Back in Tonopah, many people are excited about lithium mining but unconcerned about climate change. “A bunch of hooey,” is how Joe Westerlund, the town manager, described climate change as he surveyed a shaft at the Tonopah Historic Mining Park.

Some see lithium as the next chapter in the town’s long mining history. According to local legend, silver was discovered in 1900 when a frustrated prospector hoisted a rock to throw at a wayward mule. The rock was abnormally heavy, and turned out to contain silver.

An Old West mining boom ensued. People flowed into the brown-colored hills of Tonopah and, for a time, the place was a center of political power in Nevada. Pat McCarran, the former Democratic senator and state power broker, called Tonopah home in the early 1900s, as did Tasker Oddie, a former governor and senator.

Life is slower these days. Many people work in county, state or federal government — all of which have a presence in town — or in the mining industry. The Round Mountain gold mine and Silver Peak, the country’s only active lithium mine, are major employers. The closest hospital is about 90 minutes away by car. A traveling doctor visits once a week while a nurse practitioner staffs a clinic. Westerlund hopes a lithium boom will bring a doctor to town.

“We need more people,” he said. “I think we need to get to a certain threshold before it makes it more acceptable for somebody to take a chance on a hospital or something here.”

But that doesn’t mean he is a fan of electric vehicles.

“I won't own one. I want to make it to Vegas without having to stop for 45 minutes,” Westerlund said of the 210-mile trip.

Jeff Martin is a tour guide at the Tonopah Historic Mining Park, where old silver mines overlook the town.
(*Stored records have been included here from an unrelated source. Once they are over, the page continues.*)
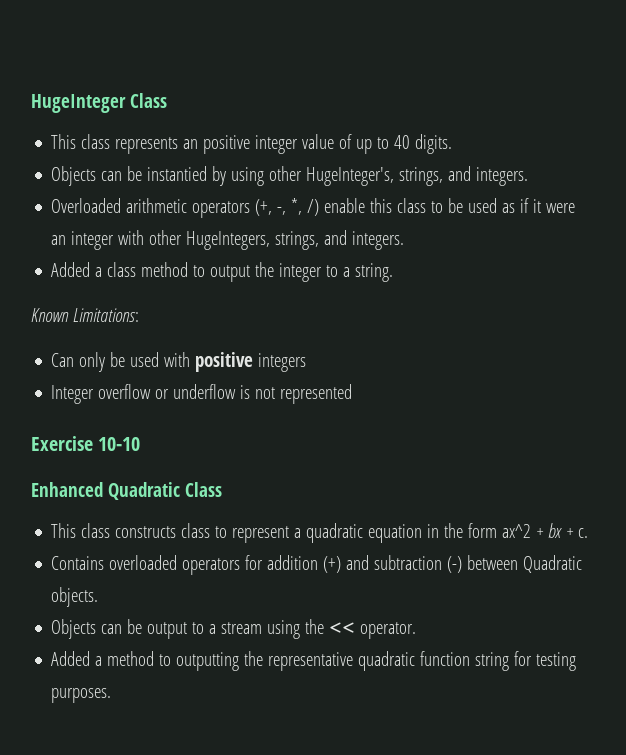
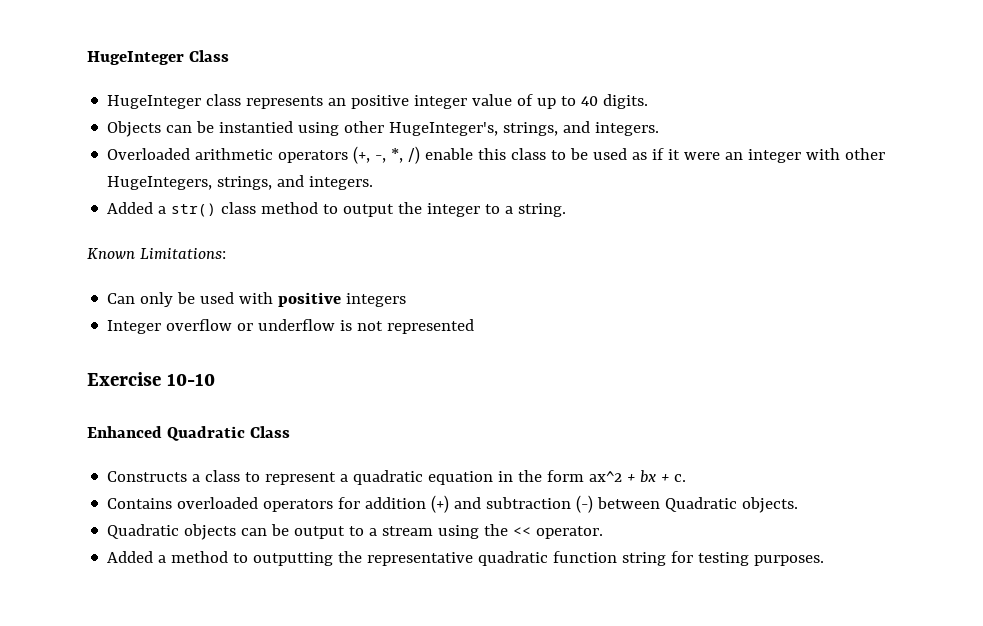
[51,134,77,149] This -> [107,95,202,109] HugeInteger
[212,166,227,186] by -> (294, 127) none
(103, 272) none -> [171,203,217,217] str()
[51,523,177,538] This class constructs -> [107,471,201,482] Constructs a
[51,619,97,639] Objects -> [107,524,237,540] Quadratic objects

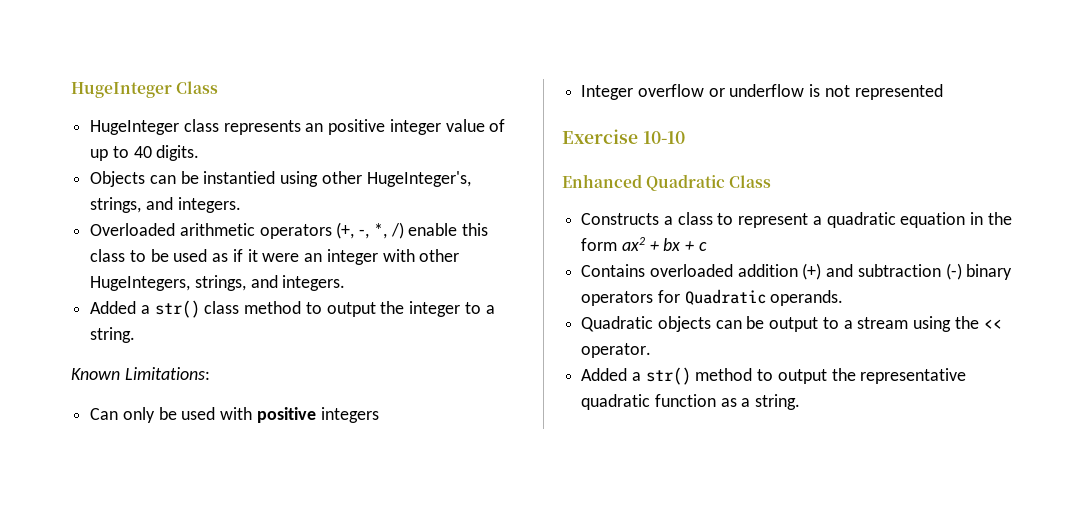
[589,471,623,482] ax^2 -> [621,237,645,251] ax2
[674,474,687,482] c. -> [698,242,707,251] c
[263,497,361,512] operators for -> (733, 270) none
[597,497,799,513] between Quadratic objects. -> [966,264,1013,280] [581,289,844,306] binary operators for Quadratic operands.
[171,551,334,566] method to outputting -> [645,367,827,385] str() method to output
[622,551,825,566] string for testing purposes. -> [720,394,801,410] as a string.

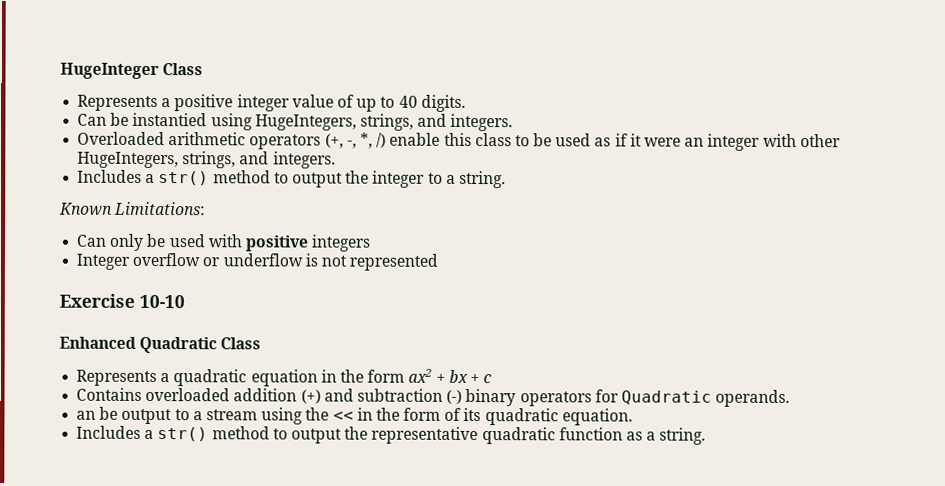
[90,119,324,135] HugeInteger class represents an -> [77,94,172,112] Represents a
[90,171,176,187] Objects can -> [77,113,108,126] Can
[321,171,471,187] other HugeInteger's, -> [254,114,357,131] HugeIntegers,
[90,300,240,318] Added a str() class -> [77,169,210,186] Includes a str()
[581,212,809,228] Constructs a class to represent -> [76,369,158,387] Represents
[581,316,742,332] Quadratic objects can -> [76,410,97,420] an
[581,343,652,358] [581,368,628,381] operator. // Added -> [356,407,633,426] [76,425,142,439] in the form of its quadratic equation. // Includes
He’s a Trump supporter and an electric vehicle skeptic.

Yet Martin hopes Trump will continue to support lithium mining if he wins in November — even if the funding comes from Biden’s climate law.



“Anybody who doesn't want to have us manufacture our own stuff, they need to go,” he said.

Would he support using his own tax dollars to pay for those subsidies?

“Absolutely,” Martin said, before echoing one of Trump’s talking points. “I'd rather pay for that than a sex change for women to be men.”